Remember Toys R Us? It is currently going out of business. But I recall once or twice going through a couple of the stores looking for toys for my younger siblings. Dolls, Yo-Yos, models, plastic furniture, bicycles in the aisles, and battery-powered scooters attracted kids whose parents were seemingly uninterested in parenting. Lots of stuff; little of value. Toys. There’s a big difference.
Shelves of Lego blocks, Barbies, Tonkas, and Fisher-Price kits. I never cared for it. Volume, volume, volume. And clutter. Had it been a bookstore or history museum, I would have stayed longer or spent more.
But Toys R Us provided children something to do. However, it did not nourish. Now it’s out of business. Bankrupt.
In similar fashion, American discourse might be renamed. Just as Toys R Us was the general rule for shoppers looking for trinkets, something to fill up children’s time, contemporary public discourse might be more accurately dubbed Pablum R Us.
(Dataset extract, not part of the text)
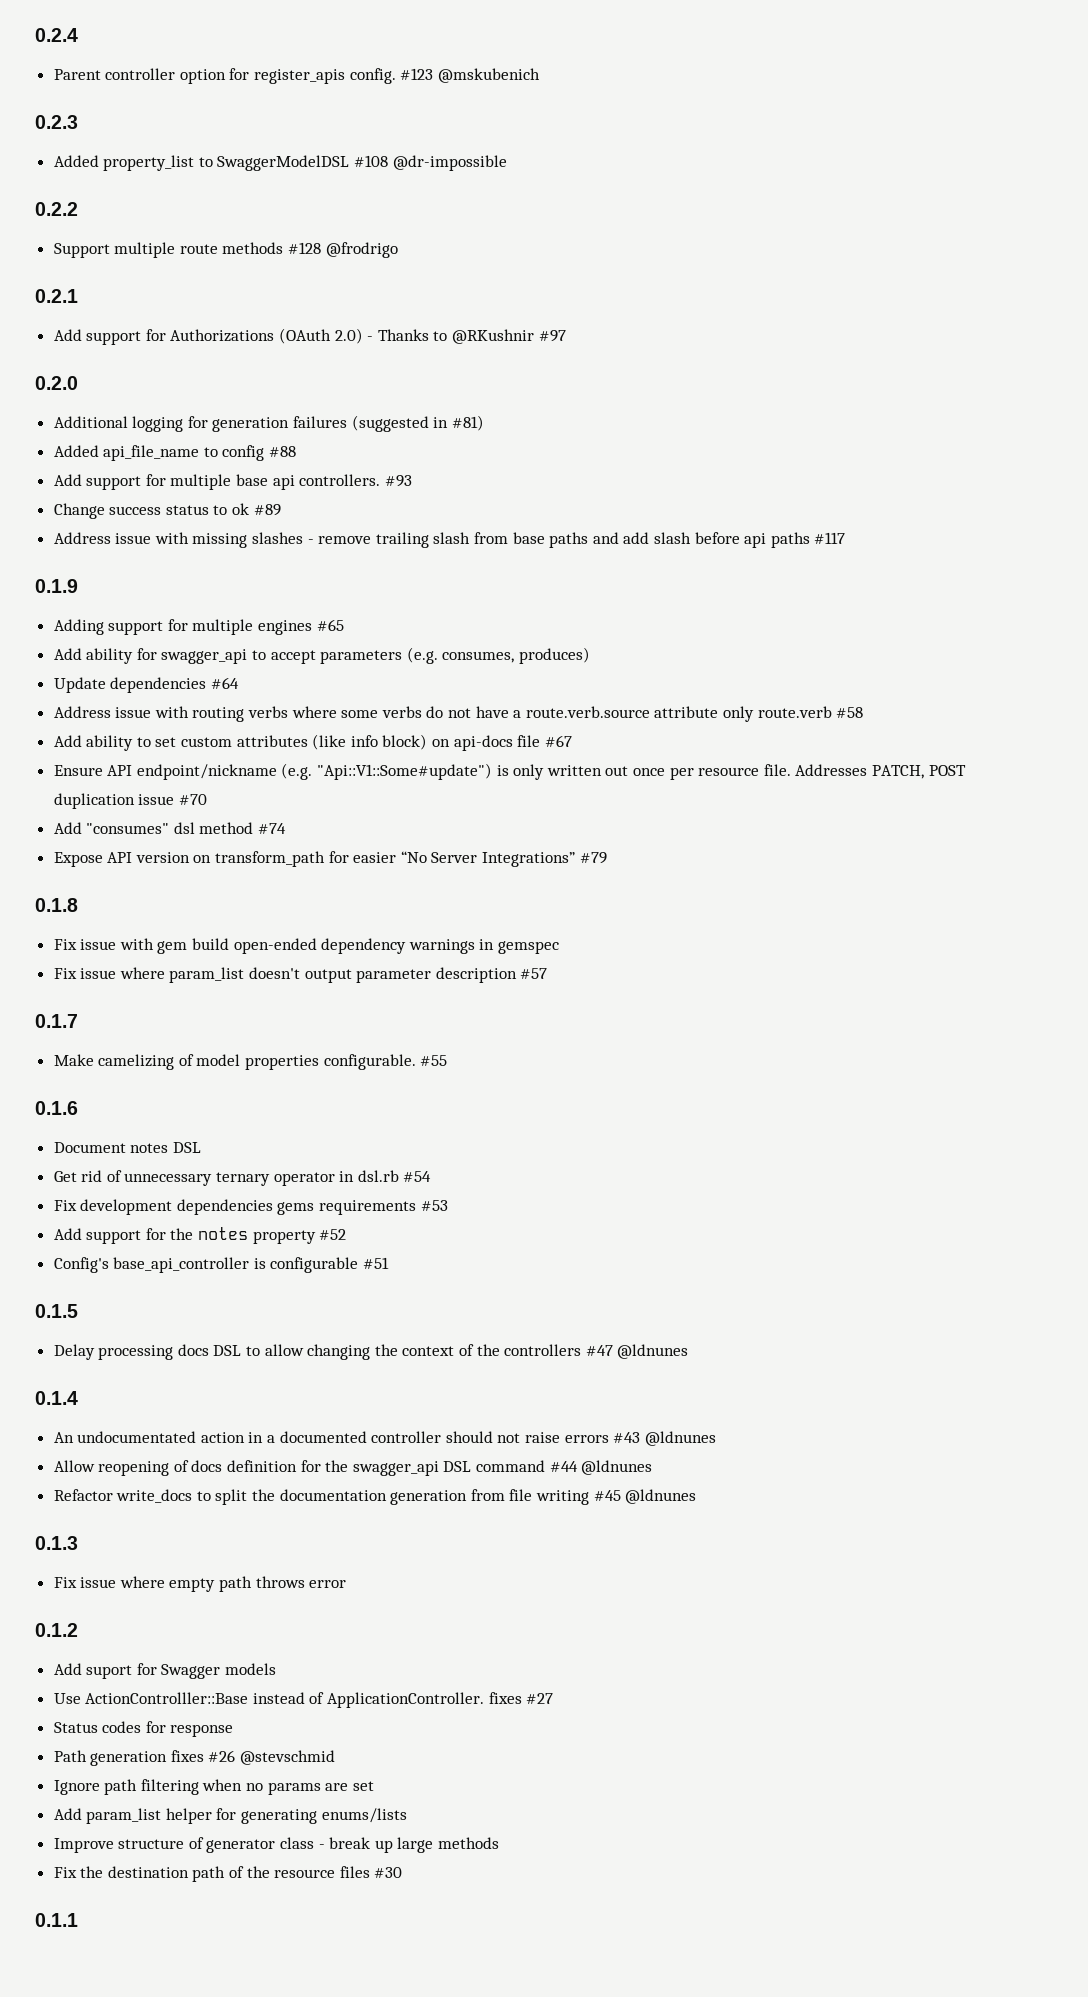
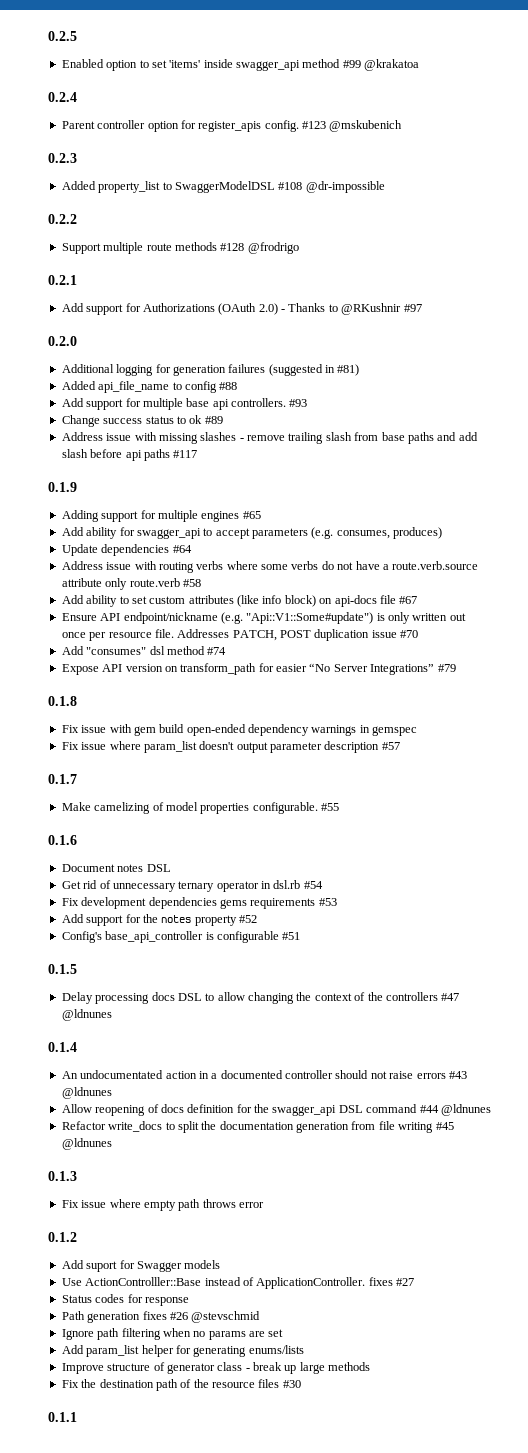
(35, 35) none -> [48,31,77,41] [61,59,420,71] 0.2.5 // Enabled option to set 'items' inside swagger_api method #99 @krakatoa //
Pablum, of course, is a term for worthlessness. Pap, drivel, and garbage are synonyms for pablum. When cocky adolescents like David Hogg spew vitriol in place of reasoned argument, when four-letter words supplant respectful dialogue, and when Leftist media outlets pander to this sort of bilge, we all lose. All of us. We are cheapened.
The Hollywood machine glorifies rebellion against parents, rebellion against education, rejection of monogamy and traditional marriage, rejection of any vestige of a biblical worldview. Instead, the media mills laud “change,” emotionalism, ignorance, adultery, prurience of every variety, and pagan sensuality. And we wonder why the David Hoggs emerge? Don’t wonder. Instead, admit it’s Pablum R Us.
Two verses of Hebrew wisdom that, I’m sure, will be mocked by those who seethe rather than think, come to mind: “Answer not a fool according to his folly, lest you be like him yourself. Answer a fool according to his folly, lest he be wise in his own eyes” (Pr. 26:4-5). How to navigate these is trying. Very.
If the nadir of Pablum R Us remains, we all lose. But if wisdom is known by her children, I’d sure welcome … not another toy store, but a place where wisdom and decorum dwell. The toy store and contemporary discourse share at least this in common: bankruptcy.